April 29th, 2013 by Emily | 1 Comment | Filed in Photos, Reviews


Epica / Metal
The Metro Theatre, Sydney 19/04/2013
Review and Photos: Peter Zaluzny



Ten years of waiting. Ten years of having to make do with records, DVDs and YouTube footage. It had taken Epica, the Dutch metal masterminds, ten years to reach our shores, but Sydney’s time had finally come and The Metro Theatre was welcoming the operatic sextet with unrestrained enthusiasm.
Opening act Metal (in name and genre) took to the stage with a catalogue that could have been derived entirely from Manowar’s classic Die For Metal. Straight up songs about battles, buccaneers and balls-out metal gradually warmed up the room, and by the midpoint the front rows had their beers raised in the name of metal. The band sustained their presence with impressive musicianship, shredding out solo after solo after solo.
Metal accurately represented the real metalhead, but with less spandex and more wailing. Despite their epic ambitions the band were held back by their inability to perform on a large stage. That’s not to say they didn’t deserve the spot, but their banter, antics and general performance seemed much better suited to a small, intimate gig. A relatively flat, bassless mix marred the set until the final song where things were finally kicked up a notch and the sound filled the room, showing the audience what Metal were really capable of.

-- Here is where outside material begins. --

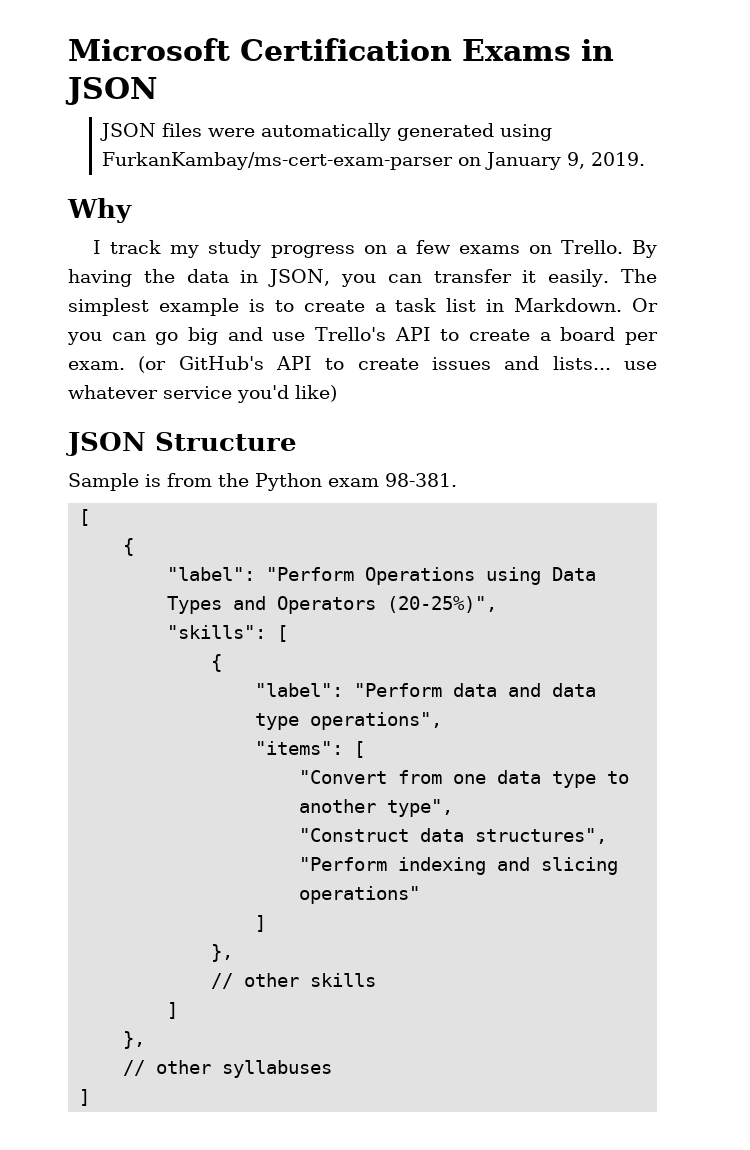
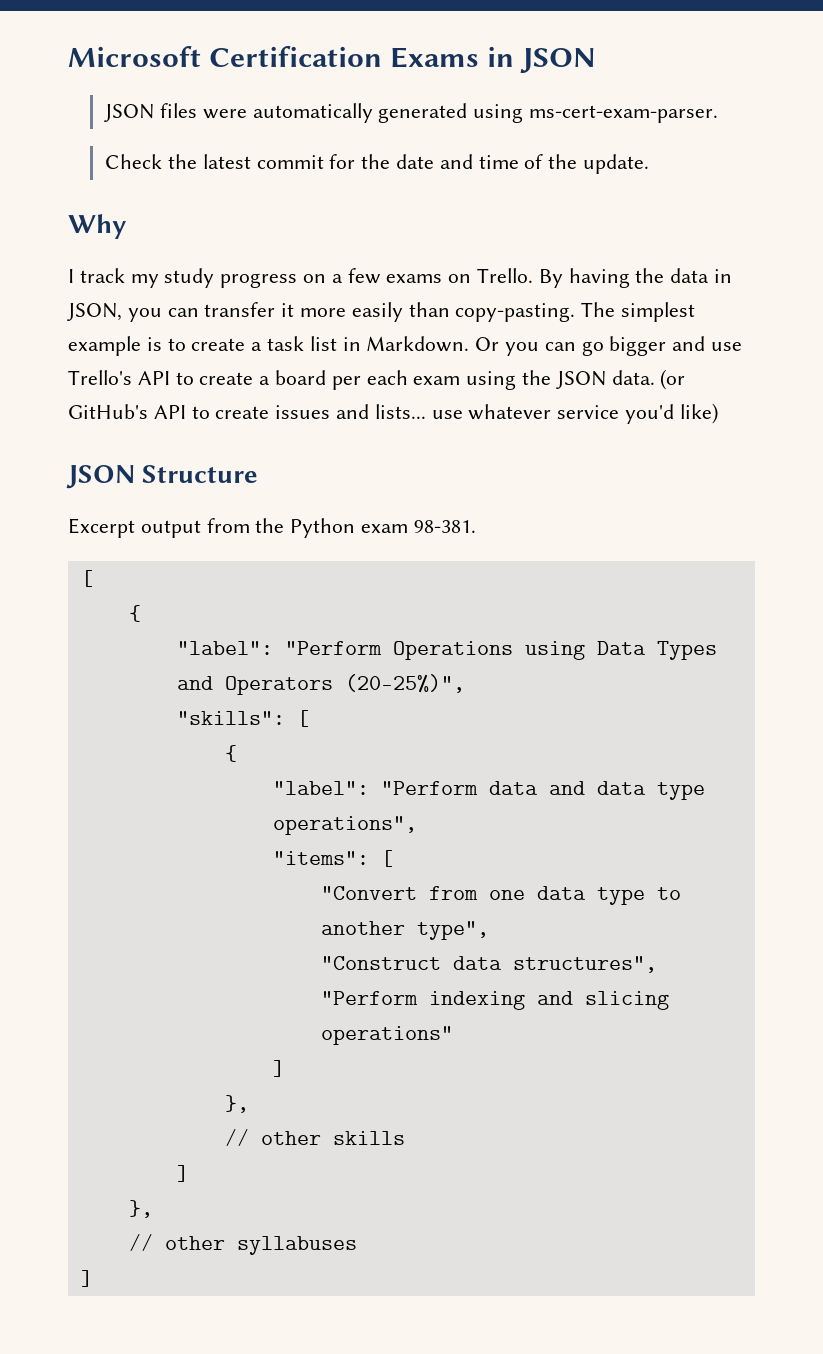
[102,152,646,170] FurkanKambay/ms-cert-exam-parser on January 9, 2019. -> [528,105,718,123] [105,154,649,174] ms-cert-exam-parser. // Check the latest commit for the date and time of the update.
[548,269,610,287] easily. -> [300,302,576,322] more easily than copy-pasting.
[188,327,218,345] big -> [609,336,667,356] bigger
[68,361,125,370] exam. -> [366,370,655,390] each exam using the JSON data.
[68,473,161,491] Sample is -> [68,518,201,538] Excerpt output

Time teased the audience after Metal had finished, ticking by so slowly that it felt as though another decade had passed before the lights dimmed. An orchestral score gradually came to life, building up over five minutes to generate an atmosphere that discouraged any connection with the outside world. The room was dripping with anticipation, as the audience screamed “Epica, Epica, Epica,” to the opening notes of “Karma” from Requiem For The Indifferent. Epica welcomed Sydney into their universe.
Each member walked on stage and screamed in the faces of the ecstatic audience. Most of the diehard crowd were seeing Epica for the first time, and their excitement was infectious. The five boys, led by guitarist/screamer Mark Jansen, picked up their instruments, looked at one another and smashed into “Monopoly On Truth”. The floor responded, thrashing, headbanging and throwing their horns to the sky. But something was missing from the mix, something that Epica just couldn’t do without. Then her powerful voice exploded from nowhere, from a world beyond the stage. Simone Simons emerged from the shadows to a mighty roar from the crowd, her operatic vocals echoing throughout the room taking the music to gloriously powerful levels and starting the show with a mighty bang.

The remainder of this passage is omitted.